START TASK INPUTS
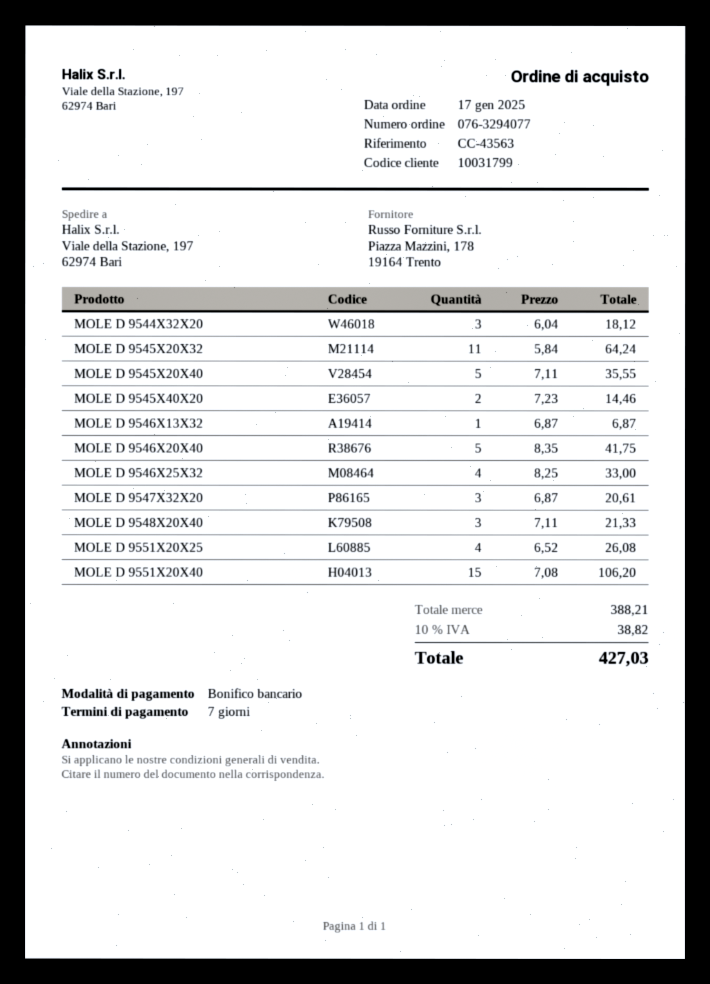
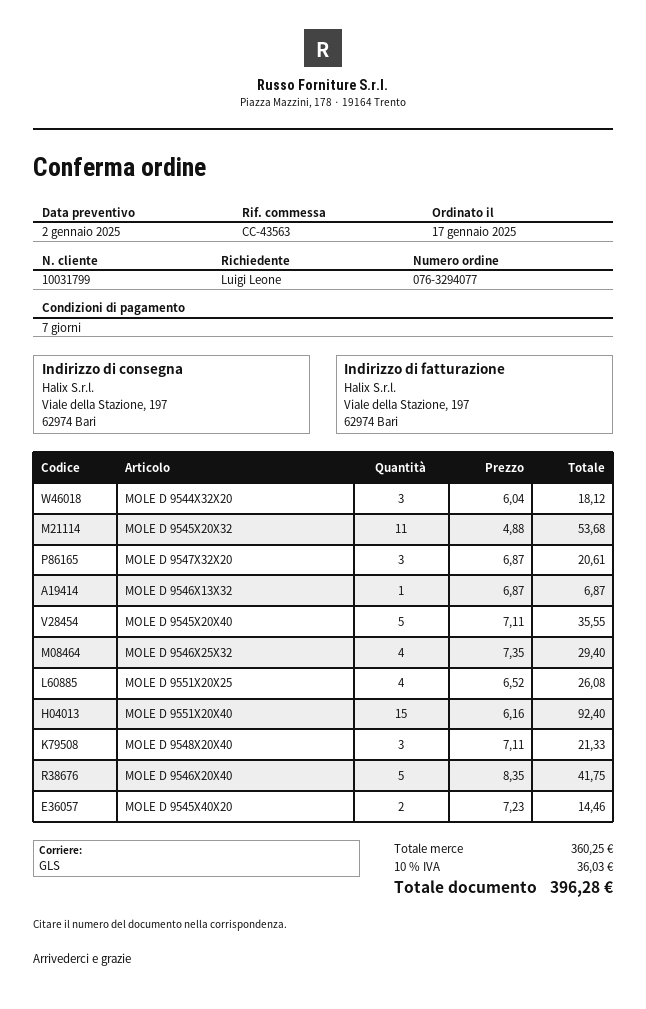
MOLE D 9545X20X32: 11 x 5.84 = 64.24 -> 11 x 4.88 = 53.68
MOLE D 9546X25X32: 4 x 8.25 = 33.00 -> 4 x 7.35 = 29.40
MOLE D 9551X20X40: 15 x 7.08 = 106.20 -> 15 x 6.16 = 92.40
subtotal: 388.21 -> 360.25
tax: 10% = 38.82 -> 10% = 36.03
total: 427.03 -> 396.28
END TASK INPUTS
ASSIGNMENT: Wherever "MOLE" appears in the listing, report the line it is on.

OUTPUT OF THE EXERCISE:
MOLE D 9545X20X32: 11 x 5.84 = 64.24 -> 11 x 4.88 = 53.68
MOLE D 9546X25X32: 4 x 8.25 = 33.00 -> 4 x 7.35 = 29.40
MOLE D 9551X20X40: 15 x 7.08 = 106.20 -> 15 x 6.16 = 92.40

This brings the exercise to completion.